▶ ACTIVITY
Only lines that contain the word "with" are to be returned from the data below.

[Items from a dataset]

+ + + +

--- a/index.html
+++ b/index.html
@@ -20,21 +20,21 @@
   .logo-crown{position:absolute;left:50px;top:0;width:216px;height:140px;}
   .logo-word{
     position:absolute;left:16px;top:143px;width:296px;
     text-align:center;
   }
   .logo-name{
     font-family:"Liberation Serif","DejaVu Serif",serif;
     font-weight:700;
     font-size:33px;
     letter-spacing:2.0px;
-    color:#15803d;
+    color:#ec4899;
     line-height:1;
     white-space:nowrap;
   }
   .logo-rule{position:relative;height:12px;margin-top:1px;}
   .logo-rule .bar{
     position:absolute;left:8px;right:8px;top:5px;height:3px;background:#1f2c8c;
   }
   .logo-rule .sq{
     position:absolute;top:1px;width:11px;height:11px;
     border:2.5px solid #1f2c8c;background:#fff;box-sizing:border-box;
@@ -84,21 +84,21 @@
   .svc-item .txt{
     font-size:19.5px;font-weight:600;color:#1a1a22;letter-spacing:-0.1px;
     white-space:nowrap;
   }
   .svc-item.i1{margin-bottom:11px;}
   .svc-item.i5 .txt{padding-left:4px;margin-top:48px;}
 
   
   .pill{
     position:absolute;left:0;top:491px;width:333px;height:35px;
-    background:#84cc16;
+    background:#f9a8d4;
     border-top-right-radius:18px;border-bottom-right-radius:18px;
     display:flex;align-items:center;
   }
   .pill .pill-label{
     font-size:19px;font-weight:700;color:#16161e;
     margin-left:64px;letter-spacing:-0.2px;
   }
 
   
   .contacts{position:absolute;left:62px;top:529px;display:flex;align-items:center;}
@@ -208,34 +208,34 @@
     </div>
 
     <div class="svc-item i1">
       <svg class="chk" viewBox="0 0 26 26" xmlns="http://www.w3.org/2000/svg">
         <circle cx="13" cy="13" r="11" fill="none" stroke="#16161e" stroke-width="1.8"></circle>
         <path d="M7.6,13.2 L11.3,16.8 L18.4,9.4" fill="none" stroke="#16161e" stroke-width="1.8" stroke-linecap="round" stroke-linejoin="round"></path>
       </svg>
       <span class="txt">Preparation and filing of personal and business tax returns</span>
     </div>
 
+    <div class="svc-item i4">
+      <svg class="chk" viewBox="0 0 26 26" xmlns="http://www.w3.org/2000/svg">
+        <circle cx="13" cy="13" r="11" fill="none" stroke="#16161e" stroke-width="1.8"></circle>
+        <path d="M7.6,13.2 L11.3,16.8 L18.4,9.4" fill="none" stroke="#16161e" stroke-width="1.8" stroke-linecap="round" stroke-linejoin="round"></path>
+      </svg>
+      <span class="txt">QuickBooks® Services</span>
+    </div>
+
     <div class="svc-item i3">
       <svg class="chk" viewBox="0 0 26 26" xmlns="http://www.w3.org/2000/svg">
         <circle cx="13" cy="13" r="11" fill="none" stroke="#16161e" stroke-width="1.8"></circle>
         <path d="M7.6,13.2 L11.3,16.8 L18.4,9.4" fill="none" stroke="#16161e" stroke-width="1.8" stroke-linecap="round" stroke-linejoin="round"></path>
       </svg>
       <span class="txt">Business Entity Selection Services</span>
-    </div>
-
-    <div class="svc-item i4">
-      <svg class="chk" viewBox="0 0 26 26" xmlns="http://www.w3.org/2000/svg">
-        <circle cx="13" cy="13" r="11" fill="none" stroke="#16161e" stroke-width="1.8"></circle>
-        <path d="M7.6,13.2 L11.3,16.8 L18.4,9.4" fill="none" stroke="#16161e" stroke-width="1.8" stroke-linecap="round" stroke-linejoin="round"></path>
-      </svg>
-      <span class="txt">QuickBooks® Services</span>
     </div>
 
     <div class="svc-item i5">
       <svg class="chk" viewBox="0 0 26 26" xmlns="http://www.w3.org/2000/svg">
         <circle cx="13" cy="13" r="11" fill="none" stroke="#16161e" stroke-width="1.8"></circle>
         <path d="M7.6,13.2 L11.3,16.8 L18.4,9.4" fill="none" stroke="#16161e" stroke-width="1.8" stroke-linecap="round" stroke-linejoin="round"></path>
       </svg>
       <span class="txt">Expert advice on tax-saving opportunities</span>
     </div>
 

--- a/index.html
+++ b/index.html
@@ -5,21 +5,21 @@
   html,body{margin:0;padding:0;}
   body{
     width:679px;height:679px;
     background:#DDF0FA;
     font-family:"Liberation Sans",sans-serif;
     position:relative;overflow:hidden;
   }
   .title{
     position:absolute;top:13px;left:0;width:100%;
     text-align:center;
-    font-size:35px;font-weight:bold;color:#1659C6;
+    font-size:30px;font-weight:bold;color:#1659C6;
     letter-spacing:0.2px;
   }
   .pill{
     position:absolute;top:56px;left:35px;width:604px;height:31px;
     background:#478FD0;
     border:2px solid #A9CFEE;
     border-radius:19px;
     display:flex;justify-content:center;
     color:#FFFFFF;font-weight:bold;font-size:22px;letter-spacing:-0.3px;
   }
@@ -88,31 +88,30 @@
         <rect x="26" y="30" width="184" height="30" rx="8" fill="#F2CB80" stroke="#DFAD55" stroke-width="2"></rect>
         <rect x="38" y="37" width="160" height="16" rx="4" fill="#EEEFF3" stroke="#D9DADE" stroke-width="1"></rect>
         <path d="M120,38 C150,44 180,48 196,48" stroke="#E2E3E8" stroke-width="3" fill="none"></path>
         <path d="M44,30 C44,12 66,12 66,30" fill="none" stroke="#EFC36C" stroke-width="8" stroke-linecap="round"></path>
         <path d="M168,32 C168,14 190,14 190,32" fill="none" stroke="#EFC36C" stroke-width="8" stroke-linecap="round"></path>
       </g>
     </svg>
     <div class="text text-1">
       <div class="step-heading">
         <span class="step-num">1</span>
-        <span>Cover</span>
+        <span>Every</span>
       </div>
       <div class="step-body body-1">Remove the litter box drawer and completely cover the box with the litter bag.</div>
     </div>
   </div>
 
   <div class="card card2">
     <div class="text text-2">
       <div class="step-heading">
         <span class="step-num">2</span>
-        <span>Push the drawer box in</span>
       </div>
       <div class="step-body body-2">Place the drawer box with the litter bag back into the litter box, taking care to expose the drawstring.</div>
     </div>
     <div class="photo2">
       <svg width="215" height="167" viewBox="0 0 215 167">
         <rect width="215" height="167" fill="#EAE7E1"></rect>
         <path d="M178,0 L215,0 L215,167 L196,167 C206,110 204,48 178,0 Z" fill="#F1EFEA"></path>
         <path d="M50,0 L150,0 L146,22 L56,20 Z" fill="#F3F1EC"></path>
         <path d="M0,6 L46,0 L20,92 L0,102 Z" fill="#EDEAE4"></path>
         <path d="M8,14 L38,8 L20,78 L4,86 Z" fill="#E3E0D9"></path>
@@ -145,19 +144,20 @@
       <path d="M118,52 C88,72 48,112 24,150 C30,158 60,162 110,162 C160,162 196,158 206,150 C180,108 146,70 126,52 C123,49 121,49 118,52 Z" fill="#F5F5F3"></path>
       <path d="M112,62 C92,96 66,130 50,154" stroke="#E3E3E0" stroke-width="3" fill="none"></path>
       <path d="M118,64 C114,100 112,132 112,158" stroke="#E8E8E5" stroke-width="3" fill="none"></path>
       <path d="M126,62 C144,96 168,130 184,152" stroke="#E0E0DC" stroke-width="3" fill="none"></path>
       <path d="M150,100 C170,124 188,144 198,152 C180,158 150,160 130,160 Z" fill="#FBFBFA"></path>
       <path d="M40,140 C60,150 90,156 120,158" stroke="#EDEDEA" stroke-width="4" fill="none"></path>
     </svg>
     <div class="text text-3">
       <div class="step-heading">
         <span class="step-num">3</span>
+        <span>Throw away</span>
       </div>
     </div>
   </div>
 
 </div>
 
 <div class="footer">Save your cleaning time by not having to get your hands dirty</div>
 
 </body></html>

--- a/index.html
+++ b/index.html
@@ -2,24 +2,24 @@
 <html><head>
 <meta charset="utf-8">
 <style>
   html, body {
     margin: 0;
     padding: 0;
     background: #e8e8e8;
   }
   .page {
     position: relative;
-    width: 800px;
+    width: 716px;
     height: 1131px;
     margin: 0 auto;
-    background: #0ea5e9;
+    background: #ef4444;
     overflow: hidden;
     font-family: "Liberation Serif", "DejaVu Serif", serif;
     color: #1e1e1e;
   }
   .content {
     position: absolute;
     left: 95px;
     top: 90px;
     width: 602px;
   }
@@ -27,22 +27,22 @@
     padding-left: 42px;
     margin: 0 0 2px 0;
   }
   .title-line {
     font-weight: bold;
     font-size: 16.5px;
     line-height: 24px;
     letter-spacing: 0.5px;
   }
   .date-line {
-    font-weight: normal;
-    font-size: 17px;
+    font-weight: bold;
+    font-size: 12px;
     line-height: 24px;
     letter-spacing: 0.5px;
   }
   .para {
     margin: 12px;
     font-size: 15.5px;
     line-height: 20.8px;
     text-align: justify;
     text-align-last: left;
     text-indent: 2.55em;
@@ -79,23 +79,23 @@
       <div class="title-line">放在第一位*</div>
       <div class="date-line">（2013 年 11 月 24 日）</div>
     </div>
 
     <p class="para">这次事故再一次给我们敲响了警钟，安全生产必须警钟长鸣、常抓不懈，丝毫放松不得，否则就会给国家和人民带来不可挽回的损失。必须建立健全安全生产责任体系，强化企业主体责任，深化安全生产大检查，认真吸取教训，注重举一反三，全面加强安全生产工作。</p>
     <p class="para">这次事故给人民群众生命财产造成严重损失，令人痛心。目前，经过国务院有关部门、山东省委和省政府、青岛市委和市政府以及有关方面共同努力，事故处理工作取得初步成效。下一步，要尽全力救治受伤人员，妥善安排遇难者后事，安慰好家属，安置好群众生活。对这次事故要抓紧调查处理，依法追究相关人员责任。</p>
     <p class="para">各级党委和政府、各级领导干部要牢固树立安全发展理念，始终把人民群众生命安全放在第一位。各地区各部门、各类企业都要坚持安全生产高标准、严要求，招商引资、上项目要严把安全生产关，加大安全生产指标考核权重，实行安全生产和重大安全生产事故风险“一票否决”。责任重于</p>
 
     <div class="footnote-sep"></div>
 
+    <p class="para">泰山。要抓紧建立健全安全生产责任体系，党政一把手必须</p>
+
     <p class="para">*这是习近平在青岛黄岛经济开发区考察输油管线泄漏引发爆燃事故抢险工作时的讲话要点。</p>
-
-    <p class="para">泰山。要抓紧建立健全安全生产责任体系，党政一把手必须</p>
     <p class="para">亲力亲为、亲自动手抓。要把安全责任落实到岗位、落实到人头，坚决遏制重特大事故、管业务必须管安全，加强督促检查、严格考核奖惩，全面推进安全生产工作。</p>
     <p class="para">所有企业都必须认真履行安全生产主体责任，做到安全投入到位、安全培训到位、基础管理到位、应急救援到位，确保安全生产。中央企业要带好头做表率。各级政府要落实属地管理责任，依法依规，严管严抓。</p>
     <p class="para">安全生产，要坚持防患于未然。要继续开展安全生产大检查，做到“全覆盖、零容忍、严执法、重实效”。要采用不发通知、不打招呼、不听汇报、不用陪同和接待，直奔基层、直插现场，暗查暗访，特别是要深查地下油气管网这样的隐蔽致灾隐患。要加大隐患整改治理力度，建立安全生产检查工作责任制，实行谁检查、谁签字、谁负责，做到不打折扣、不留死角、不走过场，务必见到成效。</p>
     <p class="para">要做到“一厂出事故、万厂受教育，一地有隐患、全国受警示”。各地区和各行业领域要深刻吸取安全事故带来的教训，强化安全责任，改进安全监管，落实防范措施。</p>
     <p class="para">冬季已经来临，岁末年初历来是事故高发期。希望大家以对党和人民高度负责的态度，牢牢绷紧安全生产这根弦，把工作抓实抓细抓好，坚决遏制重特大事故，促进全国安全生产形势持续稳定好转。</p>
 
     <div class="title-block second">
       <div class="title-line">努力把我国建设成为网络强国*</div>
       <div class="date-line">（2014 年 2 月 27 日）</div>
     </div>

+ + + +

▶ RESPONSE
       <div class="step-body body-1">Remove the litter box drawer and completely cover the box with the litter bag.</div>
       <div class="step-body body-2">Place the drawer box with the litter bag back into the litter box, taking care to expose the drawstring.</div>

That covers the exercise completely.